== THE PROBLEM ==
What you return should match the data below exactly, with no pictures in it.

== SUPPLIED RECORDS ==
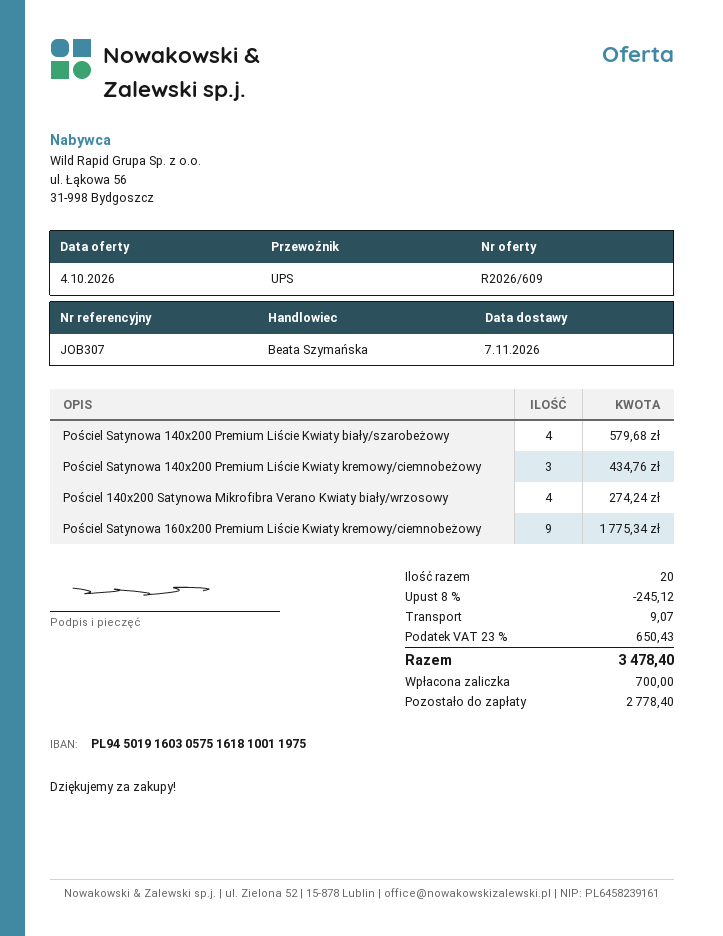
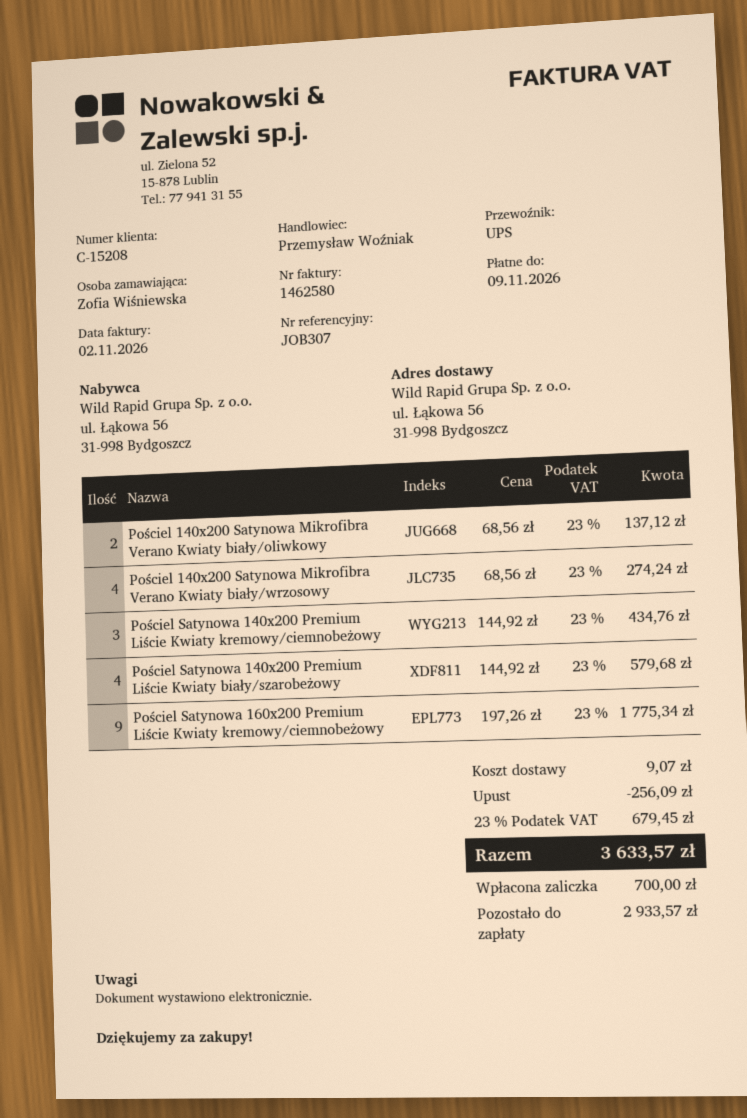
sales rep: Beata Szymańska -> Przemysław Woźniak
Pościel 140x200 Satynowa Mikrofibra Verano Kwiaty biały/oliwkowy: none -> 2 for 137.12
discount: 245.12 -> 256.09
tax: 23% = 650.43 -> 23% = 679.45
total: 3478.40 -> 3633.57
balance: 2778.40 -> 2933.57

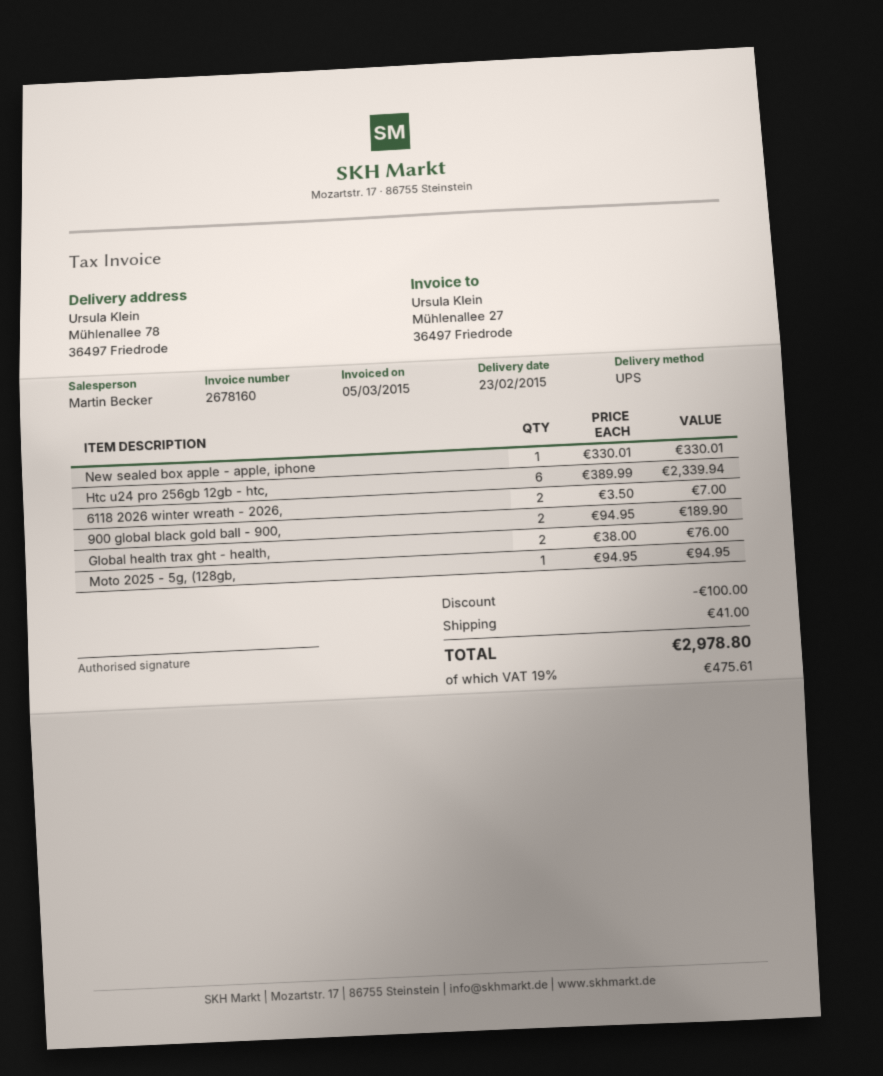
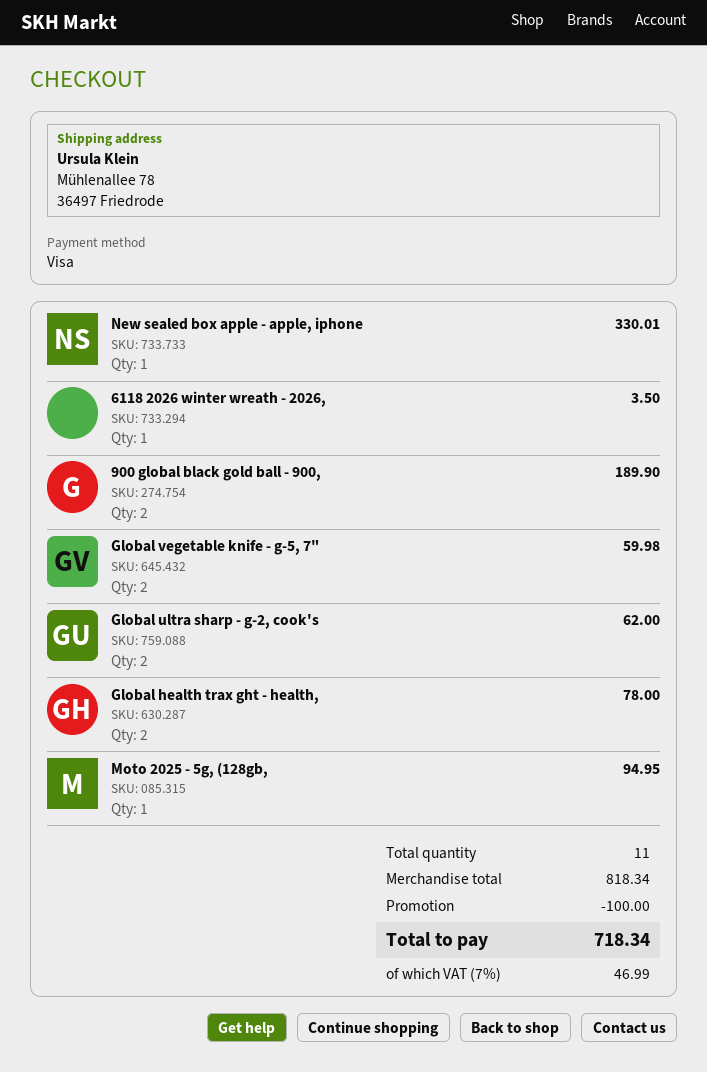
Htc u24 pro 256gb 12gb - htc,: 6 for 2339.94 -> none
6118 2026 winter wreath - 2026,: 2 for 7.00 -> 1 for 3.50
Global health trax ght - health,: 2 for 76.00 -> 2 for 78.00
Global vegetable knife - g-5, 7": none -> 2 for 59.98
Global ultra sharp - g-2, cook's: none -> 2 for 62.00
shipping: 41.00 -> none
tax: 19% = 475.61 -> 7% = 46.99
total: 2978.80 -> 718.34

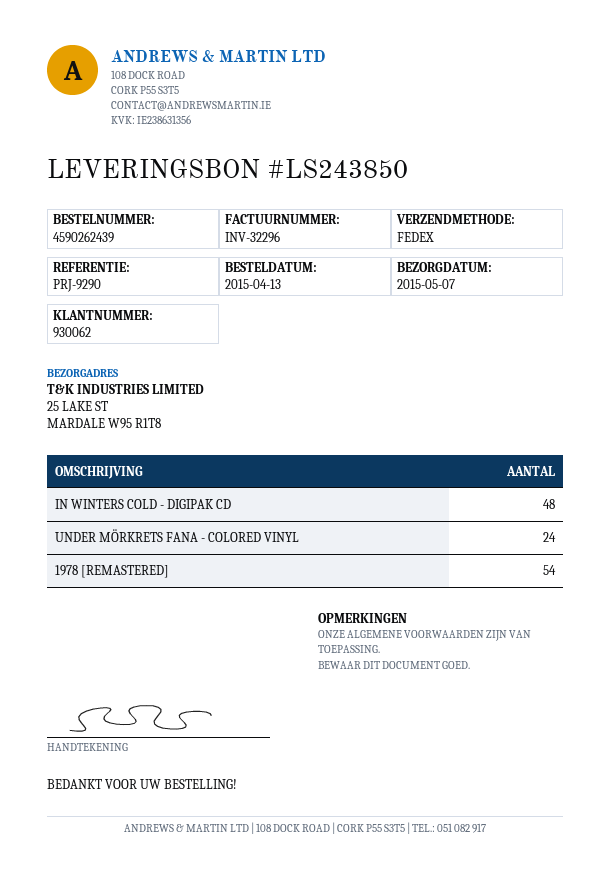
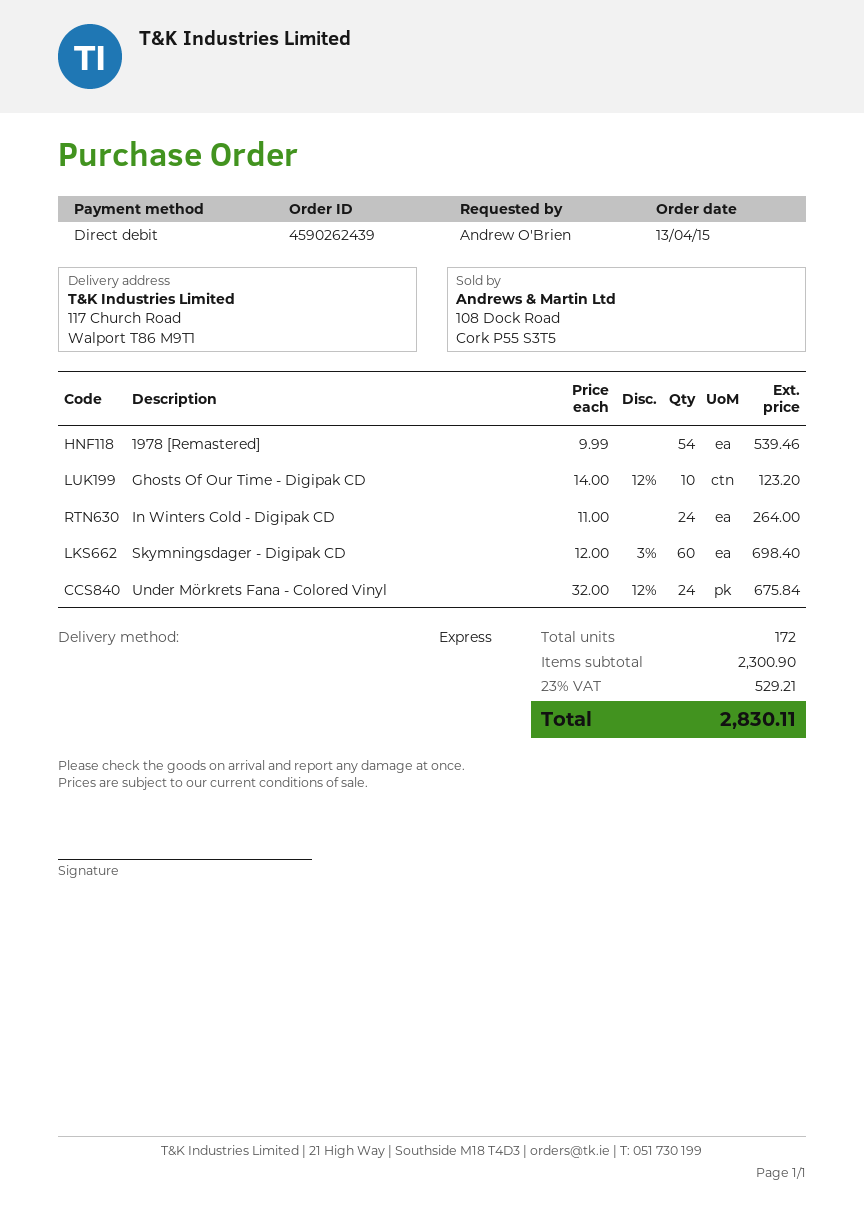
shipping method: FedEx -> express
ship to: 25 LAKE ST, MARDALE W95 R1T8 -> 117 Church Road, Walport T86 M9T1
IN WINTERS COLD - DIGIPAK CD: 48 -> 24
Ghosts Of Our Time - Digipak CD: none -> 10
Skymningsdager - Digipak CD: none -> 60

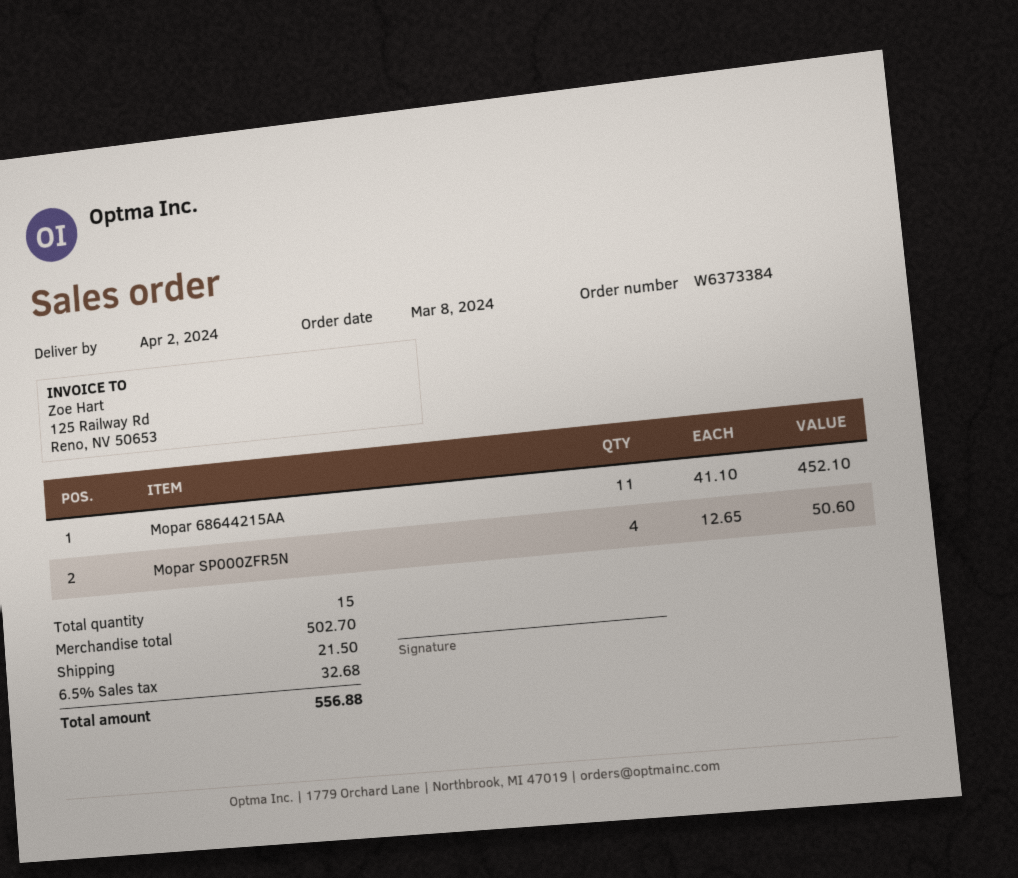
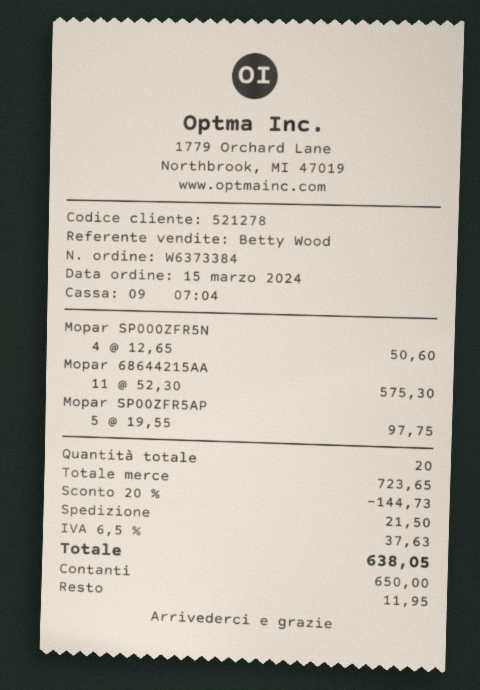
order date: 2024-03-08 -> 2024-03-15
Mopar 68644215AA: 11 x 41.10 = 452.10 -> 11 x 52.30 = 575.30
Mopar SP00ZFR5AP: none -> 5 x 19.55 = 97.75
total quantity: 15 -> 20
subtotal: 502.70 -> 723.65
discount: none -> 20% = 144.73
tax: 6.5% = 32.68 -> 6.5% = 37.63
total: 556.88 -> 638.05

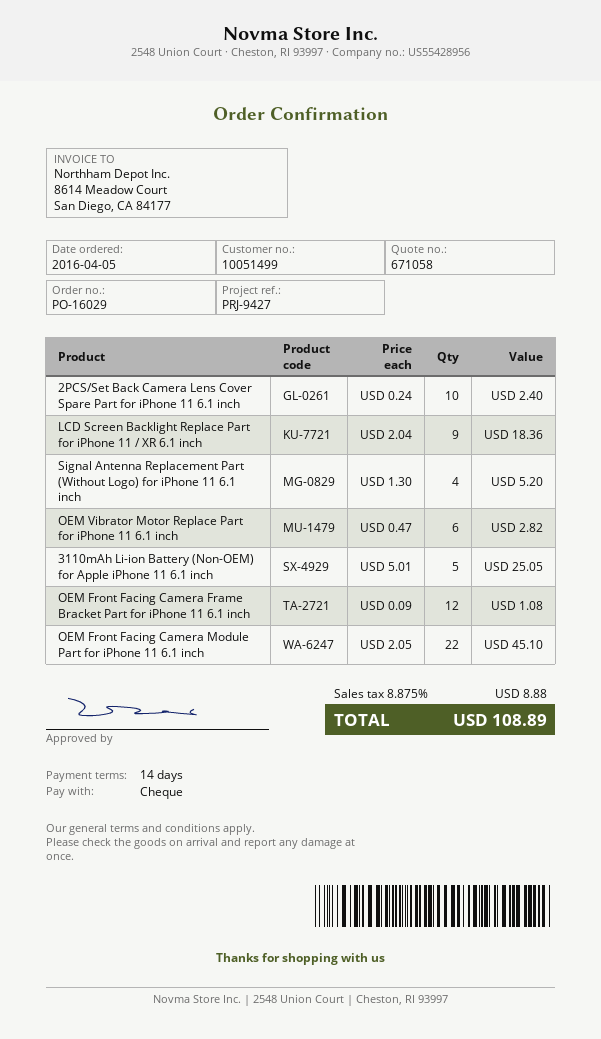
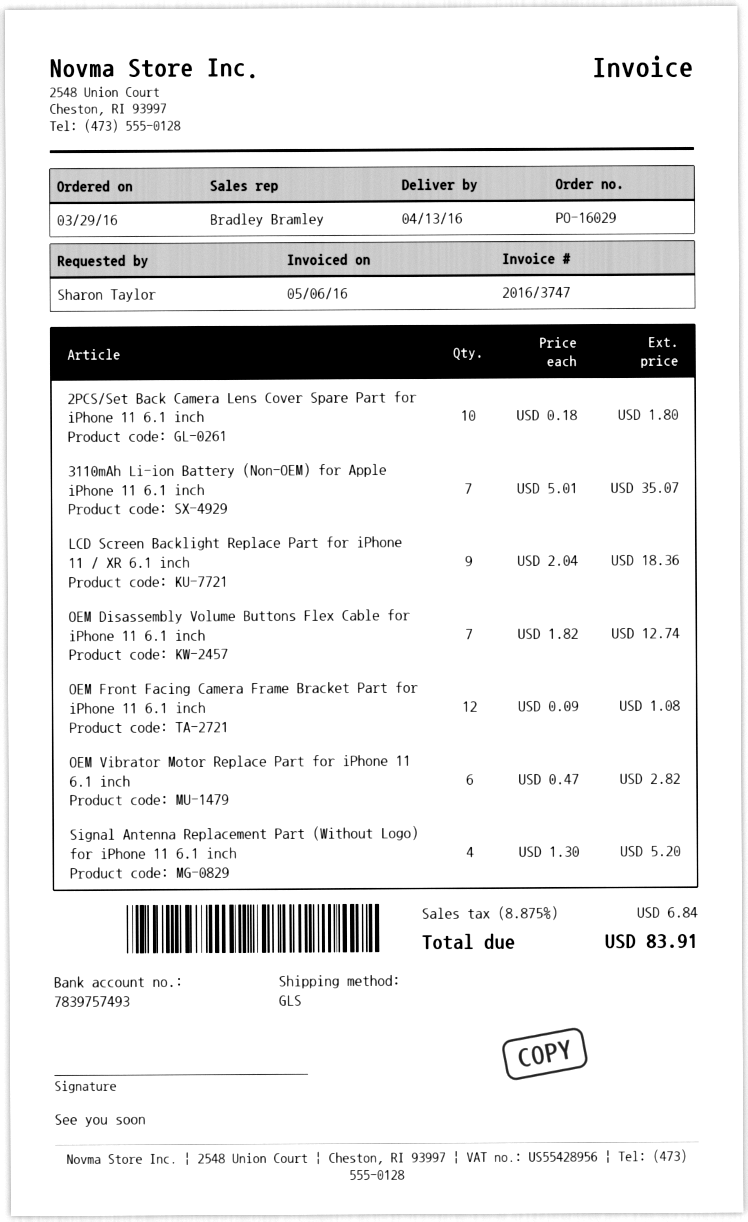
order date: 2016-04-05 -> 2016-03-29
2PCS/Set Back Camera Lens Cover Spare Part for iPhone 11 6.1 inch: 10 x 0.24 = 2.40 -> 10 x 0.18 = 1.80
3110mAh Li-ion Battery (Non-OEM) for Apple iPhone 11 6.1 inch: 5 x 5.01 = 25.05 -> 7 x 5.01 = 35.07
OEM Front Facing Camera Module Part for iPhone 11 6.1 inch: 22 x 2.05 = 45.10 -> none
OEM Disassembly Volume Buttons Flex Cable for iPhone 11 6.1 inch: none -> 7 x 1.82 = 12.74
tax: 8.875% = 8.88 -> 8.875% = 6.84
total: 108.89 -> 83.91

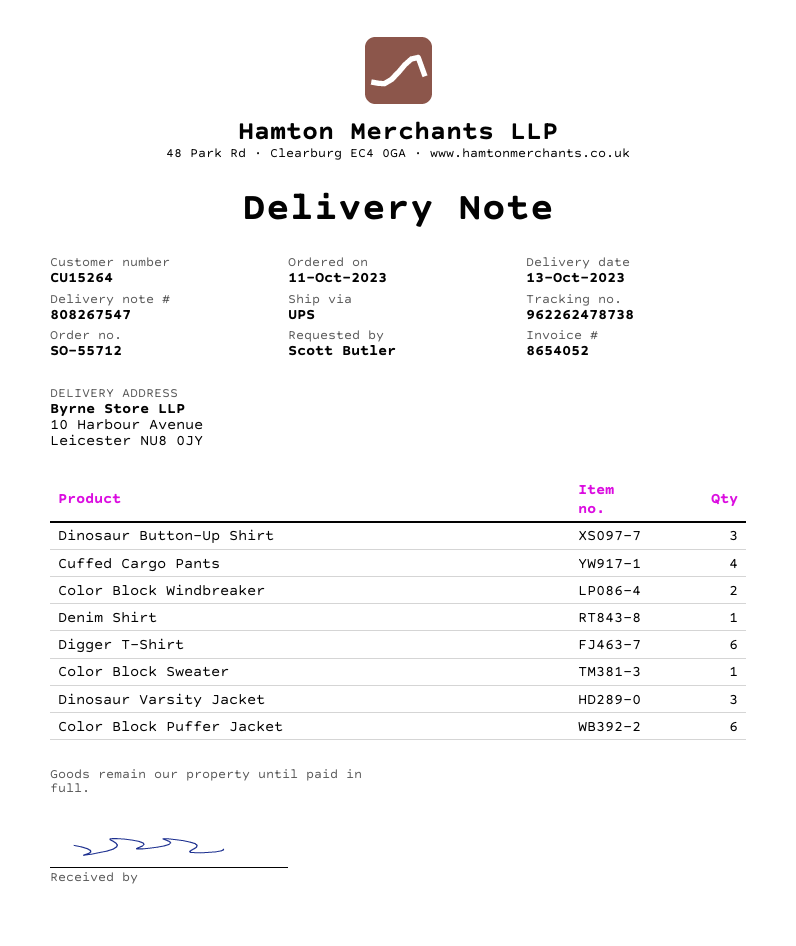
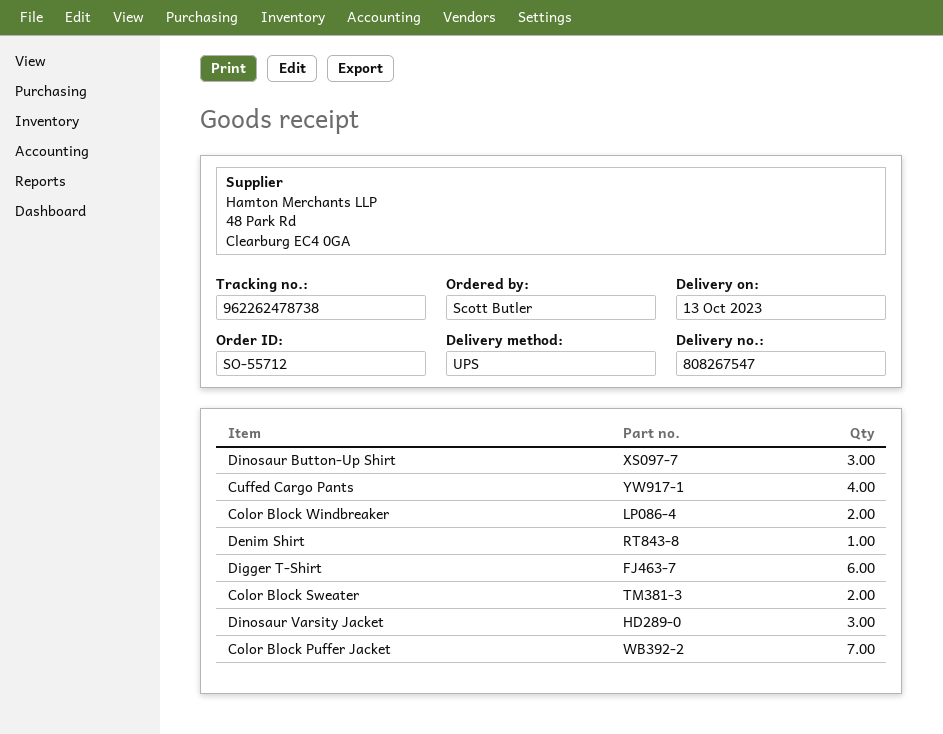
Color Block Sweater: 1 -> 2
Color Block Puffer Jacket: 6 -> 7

== SOLUTION BELOW ==
sales rep: Beata Szymańska -> Przemysław Woźniak
Pościel 140x200 Satynowa Mikrofibra Verano Kwiaty biały/oliwkowy: none -> 2 for 137.12
discount: 245.12 -> 256.09
tax: 23% = 650.43 -> 23% = 679.45
total: 3478.40 -> 3633.57
balance: 2778.40 -> 2933.57

Htc u24 pro 256gb 12gb - htc,: 6 for 2339.94 -> none
6118 2026 winter wreath - 2026,: 2 for 7.00 -> 1 for 3.50
Global health trax ght - health,: 2 for 76.00 -> 2 for 78.00
Global vegetable knife - g-5, 7": none -> 2 for 59.98
Global ultra sharp - g-2, cook's: none -> 2 for 62.00
shipping: 41.00 -> none
tax: 19% = 475.61 -> 7% = 46.99
total: 2978.80 -> 718.34

shipping method: FedEx -> express
ship to: 25 LAKE ST, MARDALE W95 R1T8 -> 117 Church Road, Walport T86 M9T1
IN WINTERS COLD - DIGIPAK CD: 48 -> 24
Ghosts Of Our Time - Digipak CD: none -> 10
Skymningsdager - Digipak CD: none -> 60

order date: 2024-03-08 -> 2024-03-15
Mopar 68644215AA: 11 x 41.10 = 452.10 -> 11 x 52.30 = 575.30
Mopar SP00ZFR5AP: none -> 5 x 19.55 = 97.75
total quantity: 15 -> 20
subtotal: 502.70 -> 723.65
discount: none -> 20% = 144.73
tax: 6.5% = 32.68 -> 6.5% = 37.63
total: 556.88 -> 638.05

order date: 2016-04-05 -> 2016-03-29
2PCS/Set Back Camera Lens Cover Spare Part for iPhone 11 6.1 inch: 10 x 0.24 = 2.40 -> 10 x 0.18 = 1.80
3110mAh Li-ion Battery (Non-OEM) for Apple iPhone 11 6.1 inch: 5 x 5.01 = 25.05 -> 7 x 5.01 = 35.07
OEM Front Facing Camera Module Part for iPhone 11 6.1 inch: 22 x 2.05 = 45.10 -> none
OEM Disassembly Volume Buttons Flex Cable for iPhone 11 6.1 inch: none -> 7 x 1.82 = 12.74
tax: 8.875% = 8.88 -> 8.875% = 6.84
total: 108.89 -> 83.91

Color Block Sweater: 1 -> 2
Color Block Puffer Jacket: 6 -> 7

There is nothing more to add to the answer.